## TRY IT
Your task is to repeat the entries exactly from their first line through the line with "[98,706,784,901] All Proposals, Reaffirming", and to stop there.

Source records
###

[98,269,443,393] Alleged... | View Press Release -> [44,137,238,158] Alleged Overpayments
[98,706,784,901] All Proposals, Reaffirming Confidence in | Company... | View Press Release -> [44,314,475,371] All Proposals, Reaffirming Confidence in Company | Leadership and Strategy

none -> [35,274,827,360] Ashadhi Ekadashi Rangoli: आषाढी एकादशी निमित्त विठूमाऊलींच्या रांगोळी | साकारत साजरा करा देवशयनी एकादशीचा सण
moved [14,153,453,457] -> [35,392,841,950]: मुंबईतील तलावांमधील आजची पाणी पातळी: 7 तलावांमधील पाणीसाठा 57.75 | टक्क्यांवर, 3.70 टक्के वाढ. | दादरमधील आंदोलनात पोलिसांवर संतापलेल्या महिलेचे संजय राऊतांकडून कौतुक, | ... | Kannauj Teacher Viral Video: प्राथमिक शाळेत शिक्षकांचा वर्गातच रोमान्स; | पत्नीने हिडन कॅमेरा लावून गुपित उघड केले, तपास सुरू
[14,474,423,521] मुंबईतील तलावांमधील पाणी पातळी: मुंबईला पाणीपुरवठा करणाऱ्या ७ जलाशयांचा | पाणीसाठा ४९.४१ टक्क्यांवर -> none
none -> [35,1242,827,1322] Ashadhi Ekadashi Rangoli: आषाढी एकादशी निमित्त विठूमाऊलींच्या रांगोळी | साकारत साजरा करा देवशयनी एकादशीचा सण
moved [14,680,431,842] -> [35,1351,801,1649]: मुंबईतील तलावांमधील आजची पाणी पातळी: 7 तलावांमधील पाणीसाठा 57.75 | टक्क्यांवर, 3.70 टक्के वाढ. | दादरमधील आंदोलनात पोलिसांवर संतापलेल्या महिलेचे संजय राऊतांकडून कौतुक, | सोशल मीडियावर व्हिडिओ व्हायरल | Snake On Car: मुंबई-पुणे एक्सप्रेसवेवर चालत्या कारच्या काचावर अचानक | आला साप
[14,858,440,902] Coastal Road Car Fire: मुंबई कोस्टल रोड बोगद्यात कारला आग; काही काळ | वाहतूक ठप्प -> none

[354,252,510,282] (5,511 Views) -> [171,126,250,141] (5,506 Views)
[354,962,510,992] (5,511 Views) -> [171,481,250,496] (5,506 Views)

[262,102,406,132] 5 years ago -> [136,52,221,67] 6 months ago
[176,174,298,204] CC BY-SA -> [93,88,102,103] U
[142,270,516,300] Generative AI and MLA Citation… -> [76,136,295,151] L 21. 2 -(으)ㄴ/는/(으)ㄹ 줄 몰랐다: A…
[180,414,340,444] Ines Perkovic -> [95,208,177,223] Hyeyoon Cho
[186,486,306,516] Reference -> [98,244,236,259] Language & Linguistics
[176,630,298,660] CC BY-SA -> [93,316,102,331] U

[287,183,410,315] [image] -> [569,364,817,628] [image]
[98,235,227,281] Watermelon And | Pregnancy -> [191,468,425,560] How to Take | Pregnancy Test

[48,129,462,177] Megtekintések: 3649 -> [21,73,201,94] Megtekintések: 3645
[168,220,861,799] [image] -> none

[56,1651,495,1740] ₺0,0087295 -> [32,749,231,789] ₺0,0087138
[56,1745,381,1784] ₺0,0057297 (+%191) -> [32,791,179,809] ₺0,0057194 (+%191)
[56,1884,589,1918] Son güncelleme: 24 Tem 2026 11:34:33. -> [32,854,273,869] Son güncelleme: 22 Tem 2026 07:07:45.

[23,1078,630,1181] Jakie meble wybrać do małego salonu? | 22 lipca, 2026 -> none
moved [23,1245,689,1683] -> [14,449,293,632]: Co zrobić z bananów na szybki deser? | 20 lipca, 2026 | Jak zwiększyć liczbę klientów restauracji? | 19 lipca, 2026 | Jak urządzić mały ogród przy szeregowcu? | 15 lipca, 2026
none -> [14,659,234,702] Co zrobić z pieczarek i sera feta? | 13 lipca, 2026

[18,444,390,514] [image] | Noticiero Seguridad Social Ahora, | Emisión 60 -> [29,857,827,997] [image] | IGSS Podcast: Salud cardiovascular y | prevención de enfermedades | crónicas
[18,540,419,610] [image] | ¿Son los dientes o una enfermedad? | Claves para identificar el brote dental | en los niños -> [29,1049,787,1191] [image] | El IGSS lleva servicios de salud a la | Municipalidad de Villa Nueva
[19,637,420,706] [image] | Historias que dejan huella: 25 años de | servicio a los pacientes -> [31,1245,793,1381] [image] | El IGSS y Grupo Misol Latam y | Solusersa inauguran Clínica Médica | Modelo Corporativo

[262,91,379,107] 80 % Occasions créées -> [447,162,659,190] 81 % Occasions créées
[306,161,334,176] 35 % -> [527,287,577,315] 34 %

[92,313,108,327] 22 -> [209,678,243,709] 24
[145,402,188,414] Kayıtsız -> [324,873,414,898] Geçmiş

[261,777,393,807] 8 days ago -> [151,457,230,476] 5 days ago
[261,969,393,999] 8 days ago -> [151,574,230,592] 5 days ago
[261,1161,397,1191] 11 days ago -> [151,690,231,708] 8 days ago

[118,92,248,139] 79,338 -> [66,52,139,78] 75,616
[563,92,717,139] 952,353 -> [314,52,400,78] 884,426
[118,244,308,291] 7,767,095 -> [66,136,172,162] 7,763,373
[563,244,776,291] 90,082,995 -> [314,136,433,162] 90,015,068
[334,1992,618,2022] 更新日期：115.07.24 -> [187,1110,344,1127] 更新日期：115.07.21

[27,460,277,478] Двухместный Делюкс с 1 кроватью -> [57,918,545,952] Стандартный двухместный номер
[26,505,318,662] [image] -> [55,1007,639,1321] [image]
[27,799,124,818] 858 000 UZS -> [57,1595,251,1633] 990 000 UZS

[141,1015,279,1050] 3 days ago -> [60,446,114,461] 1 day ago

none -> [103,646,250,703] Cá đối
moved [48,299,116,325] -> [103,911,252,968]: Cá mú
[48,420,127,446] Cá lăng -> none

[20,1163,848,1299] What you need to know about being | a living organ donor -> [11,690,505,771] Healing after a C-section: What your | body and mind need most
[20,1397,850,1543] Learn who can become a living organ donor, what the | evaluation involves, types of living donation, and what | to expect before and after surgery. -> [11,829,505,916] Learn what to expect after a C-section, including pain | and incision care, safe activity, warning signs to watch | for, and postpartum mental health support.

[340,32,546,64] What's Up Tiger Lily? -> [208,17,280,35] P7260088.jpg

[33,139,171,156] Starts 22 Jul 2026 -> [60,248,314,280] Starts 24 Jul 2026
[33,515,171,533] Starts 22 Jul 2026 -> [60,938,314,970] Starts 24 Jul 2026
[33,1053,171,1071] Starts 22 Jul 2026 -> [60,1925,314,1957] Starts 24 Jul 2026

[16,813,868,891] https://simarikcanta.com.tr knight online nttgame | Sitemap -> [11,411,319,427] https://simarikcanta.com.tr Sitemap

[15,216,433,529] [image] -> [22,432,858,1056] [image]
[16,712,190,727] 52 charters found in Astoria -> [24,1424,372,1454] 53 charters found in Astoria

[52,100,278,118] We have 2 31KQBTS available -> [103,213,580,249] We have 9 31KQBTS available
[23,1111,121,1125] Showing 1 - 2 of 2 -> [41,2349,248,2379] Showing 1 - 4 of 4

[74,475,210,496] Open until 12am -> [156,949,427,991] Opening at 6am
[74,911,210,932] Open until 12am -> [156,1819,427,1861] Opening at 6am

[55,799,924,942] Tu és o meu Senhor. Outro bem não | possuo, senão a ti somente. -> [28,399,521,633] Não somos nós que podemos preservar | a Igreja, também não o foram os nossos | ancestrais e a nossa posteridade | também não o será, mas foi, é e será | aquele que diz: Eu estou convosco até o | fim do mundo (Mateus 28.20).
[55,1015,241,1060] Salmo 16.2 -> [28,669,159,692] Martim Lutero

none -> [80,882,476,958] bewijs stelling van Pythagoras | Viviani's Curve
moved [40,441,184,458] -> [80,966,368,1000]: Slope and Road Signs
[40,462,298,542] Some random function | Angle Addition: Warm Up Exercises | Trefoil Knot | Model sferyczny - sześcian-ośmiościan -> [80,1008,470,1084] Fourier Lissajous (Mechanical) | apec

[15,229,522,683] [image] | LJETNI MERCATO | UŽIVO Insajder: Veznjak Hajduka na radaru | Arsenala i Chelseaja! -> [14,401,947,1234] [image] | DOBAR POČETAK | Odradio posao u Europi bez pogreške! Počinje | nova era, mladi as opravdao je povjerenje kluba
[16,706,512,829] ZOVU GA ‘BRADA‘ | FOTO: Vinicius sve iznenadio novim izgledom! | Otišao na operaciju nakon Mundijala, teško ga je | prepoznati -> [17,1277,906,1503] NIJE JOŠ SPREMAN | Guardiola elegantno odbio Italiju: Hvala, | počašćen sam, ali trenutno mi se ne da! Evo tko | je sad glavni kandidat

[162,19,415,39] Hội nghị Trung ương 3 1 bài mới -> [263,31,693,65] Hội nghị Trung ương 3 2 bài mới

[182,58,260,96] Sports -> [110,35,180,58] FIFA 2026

###

## RESULT OF THE EXERCISE
[98,269,443,393] Alleged... | View Press Release -> [44,137,238,158] Alleged Overpayments
[98,706,784,901] All Proposals, Reaffirming Confidence in | Company... | View Press Release -> [44,314,475,371] All Proposals, Reaffirming Confidence in Company | Leadership and Strategy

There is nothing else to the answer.